Exemplary behavior is necessary to give due moral effect to official administration. Laws however wise, acts however equi­table, intentions however pure, cannot have the same influence on others when they proceed from persons who are themselves desti­tute of moral character. No government, however good in itself, can be expected to be successful, which is administered by a known profligate. It is wisely required that he that ruleth over men must be “just, ruling in the fear of the Lord” (2 Sam. 23:3). It were unreasonable to expect principles to be acted upon, and laws to be obeyed, which are inculcated by persons who are themselves violating them every day. He is likely to be most useful who can appeal, as Samuel did of old, to his people: “I have walked before you from my childhood unto this day. Behold here I am; witness against me before the Lord and before his anointed, whose ox have I taken? or whose ass have I taken? or whom have I defrauded? whom have I oppressed? or of whose hand have I received any bribe to blind mine eyes herewith?” (1 Sam. 12:2-3). Jesus set his subjects an example of perfect holiness. His conduct was unimpeachable; his behavior was unaffected with the slightest moral obliquity. All the laws of his kingdom, whether personal, relative, or religious, were recommended by his example, as well as enforced by his sovereign authority. Perfect moral excellence adorns his character. He is not only the righteous Lord who loveth righteousness, but he practiced it so fully and so constantly, as to entitle him in presence of his most inveterate enemies to put forth the challenge: “Which of you convinceth me of sin?”

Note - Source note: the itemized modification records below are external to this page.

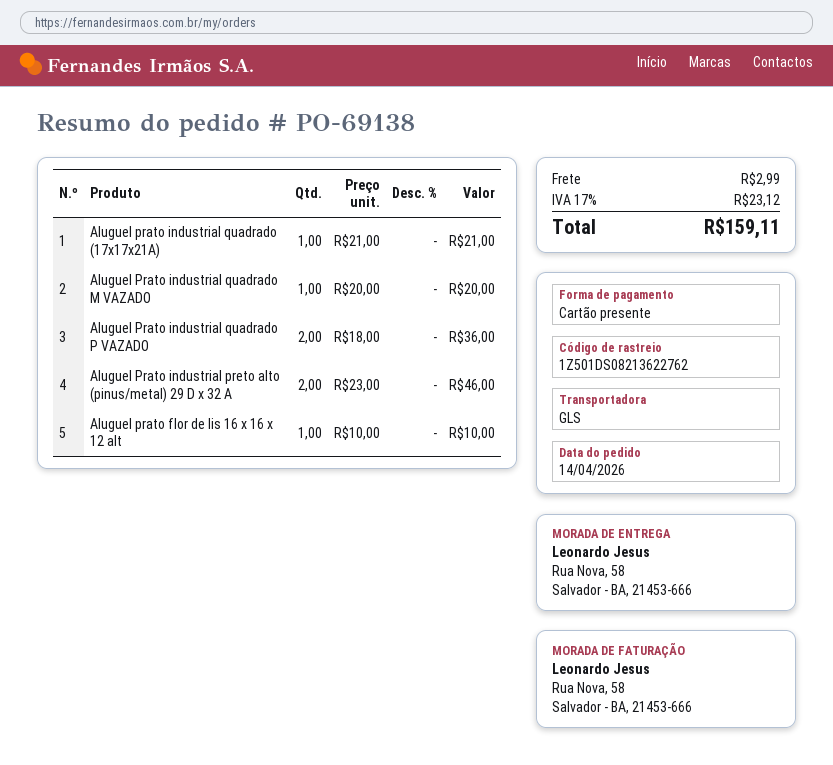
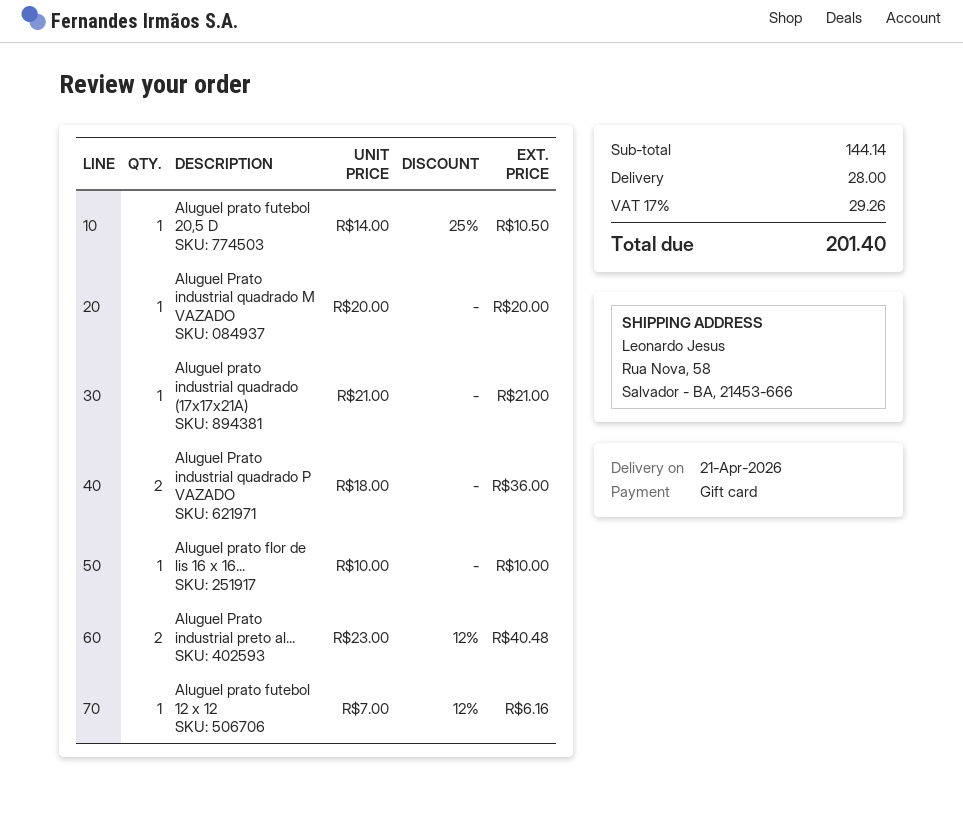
Aluguel Prato industrial preto alto (pinus/metal) 29 D x 32 A: 2 x 23.00 = 46.00 -> 2 x 23.00 - 12% = 40.48
Aluguel prato futebol 20,5 D: none -> 1 x 14.00 - 25% = 10.50
Aluguel prato futebol 12 x 12: none -> 1 x 7.00 - 12% = 6.16
shipping: 2.99 -> 28.00
tax: 17% = 23.12 -> 17% = 29.26
total: 159.11 -> 201.40

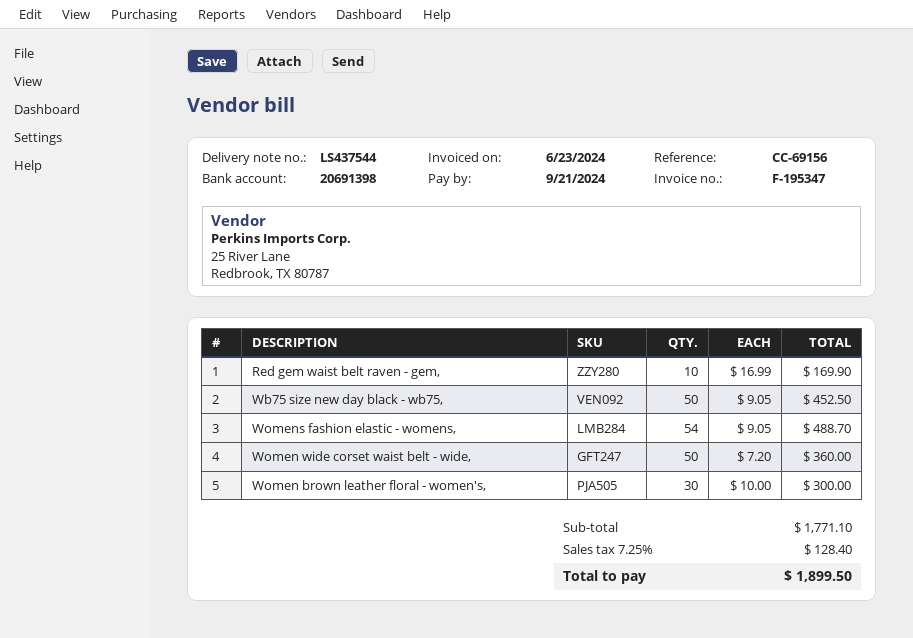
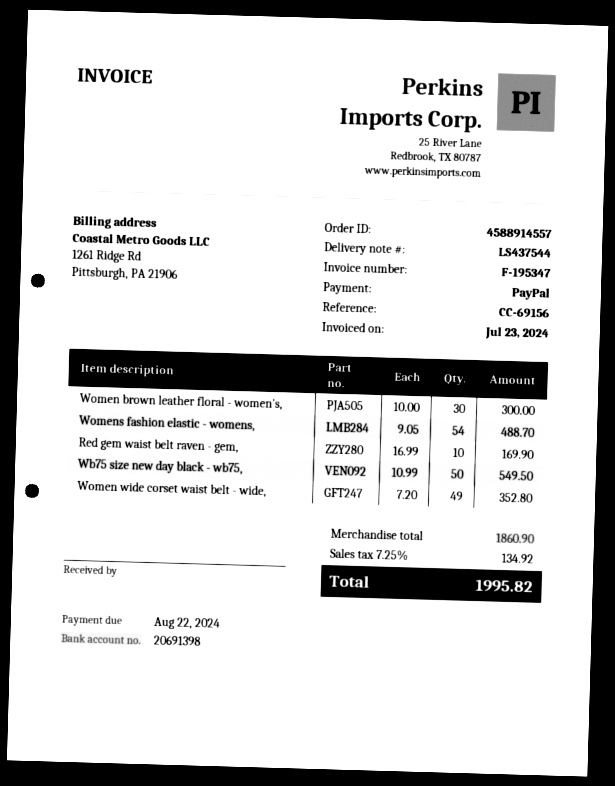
invoice date: 2024-06-23 -> 2024-07-23
due date: 2024-09-21 -> 2024-08-22
Wb75 size new day black - wb75,: 50 x 9.05 = 452.50 -> 50 x 10.99 = 549.50
Women wide corset waist belt - wide,: 50 x 7.20 = 360.00 -> 49 x 7.20 = 352.80
subtotal: 1771.10 -> 1860.90
tax: 7.25% = 128.40 -> 7.25% = 134.92
total: 1899.50 -> 1995.82

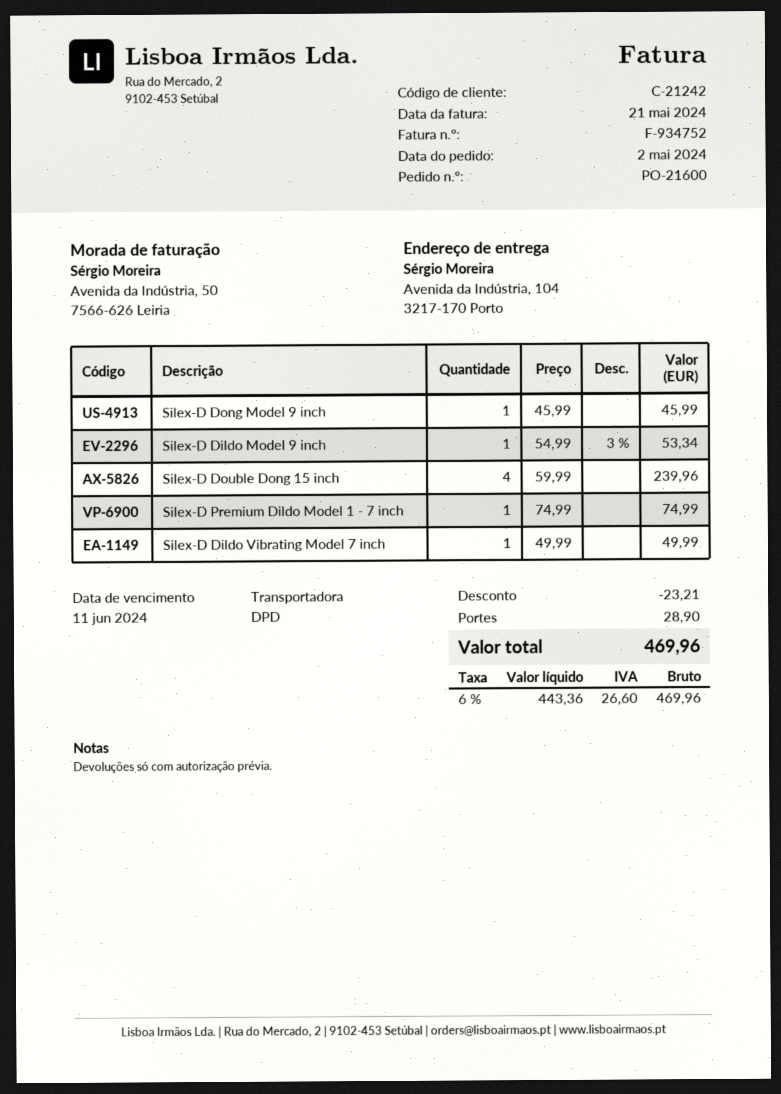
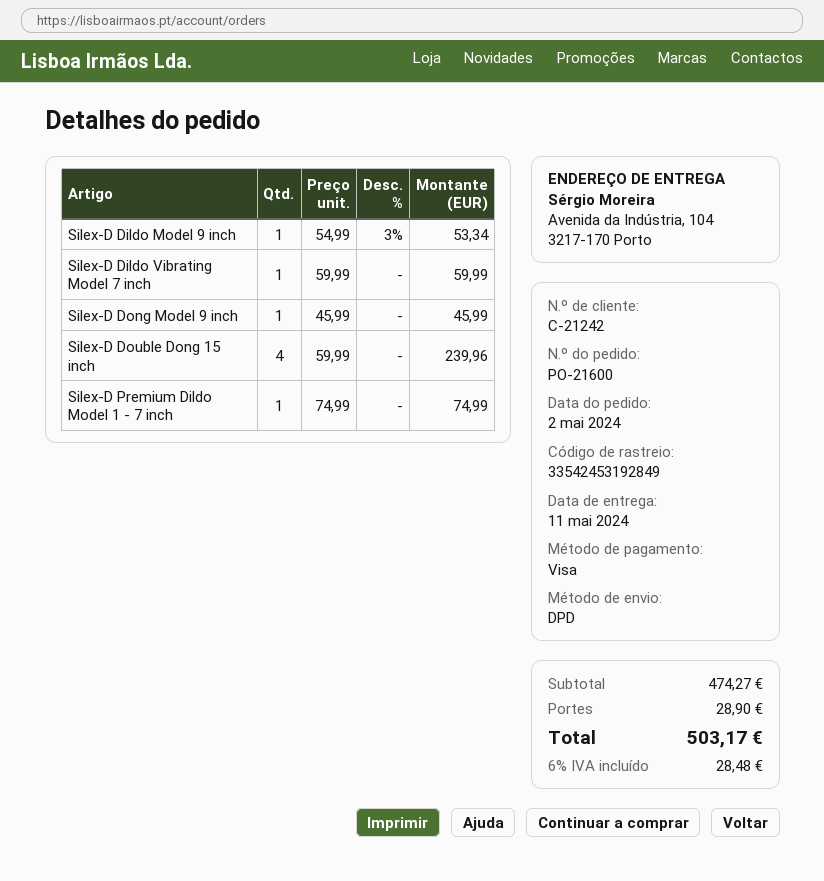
Silex-D Dildo Vibrating Model 7 inch: 1 x 49.99 = 49.99 -> 1 x 59.99 = 59.99
discount: 23.21 -> none
tax: 6% = 26.60 -> 6% = 28.48
total: 469.96 -> 503.17

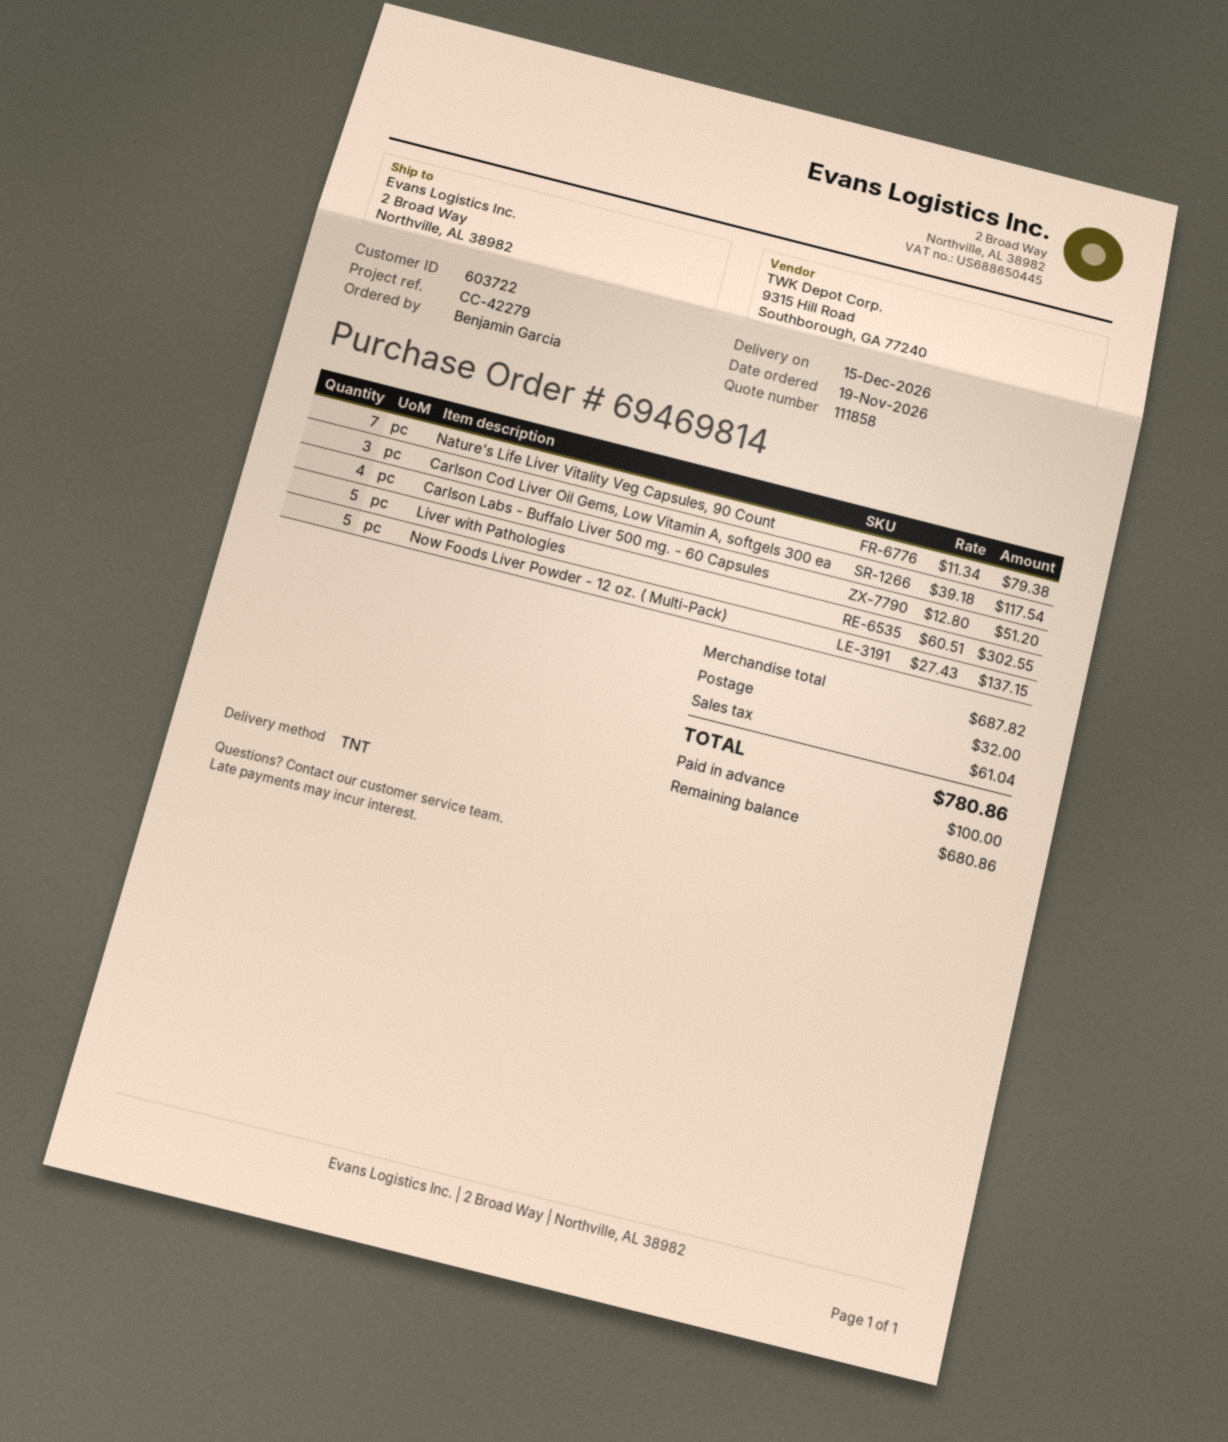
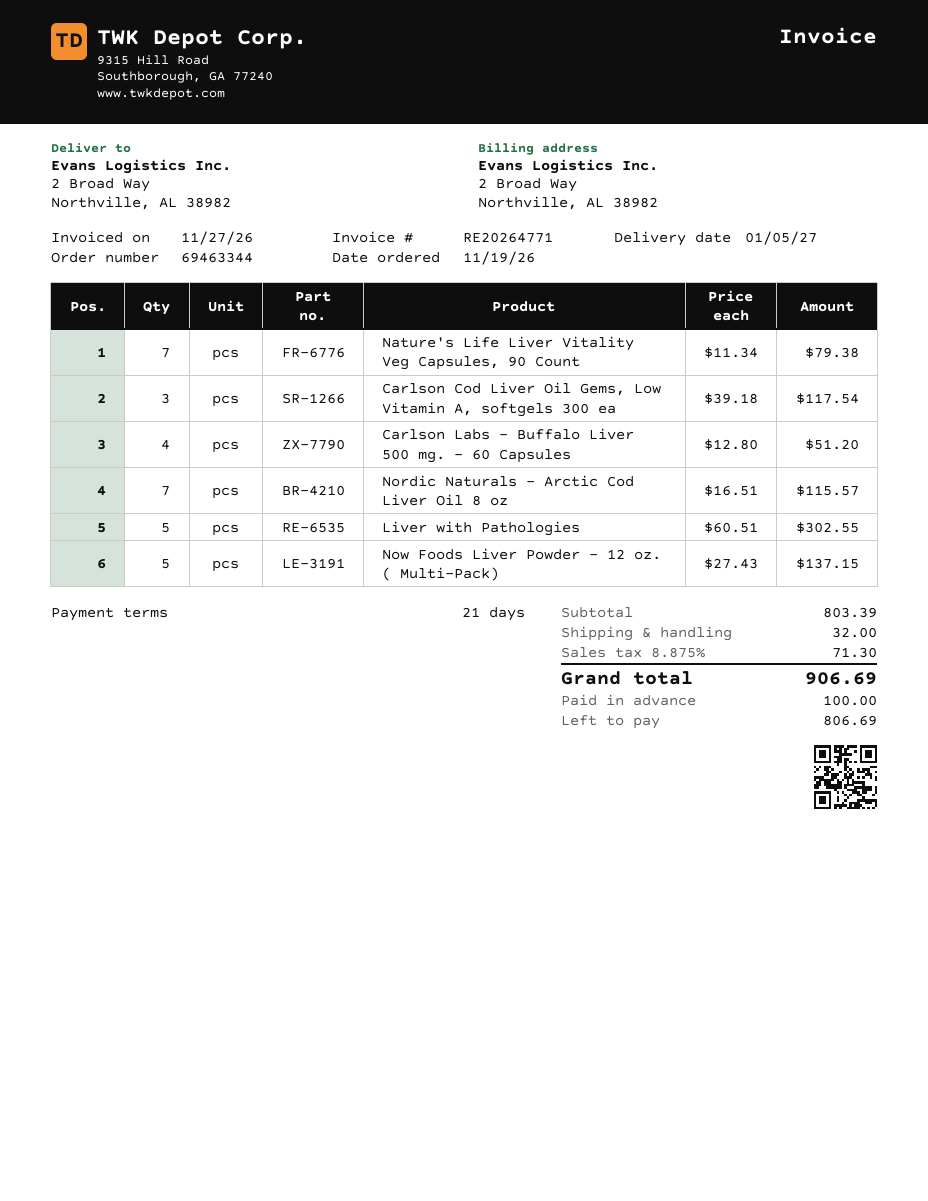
order number: 69469814 -> 69463344
delivery date: 2026-12-15 -> 2027-01-05
Nordic Naturals - Arctic Cod Liver Oil 8 oz: none -> 7 x 16.51 = 115.57
subtotal: 687.82 -> 803.39
tax: 61.04 -> 71.30
total: 780.86 -> 906.69
balance: 680.86 -> 806.69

  1. Nor is Jesus deficient in the more gentle qualities ofmeek compassion, tender mercy, and munificent bounty.Great wisdom and stern integrity may be combined with a harsh, repulsive, and unfeeling disposition, but such a combination can be regarded only in the light of a defect. “Mercy and truth preserve the king, and his throne is upholden by mercy” (Prov. 20:28). In the qualifications of Zion’s King, the combination in question is complete. In him, justice and compassion honorably harmonize. “Mercy and truth are met together, righteousness and peace have kissed each other” (Ps. 85:10). While “he loves righteousness and hates wickedness,” all “his garments smell of myrrh, and aloes, and cassia” (Ps. 45:78). To the daughter of Zion, her King is announced at once as “just and having salvation, lowly and riding upon an ass, upon a colt the foal of an ass” (Zech. 9:9). He can have compassion upon the ignorant and them that are out of the way.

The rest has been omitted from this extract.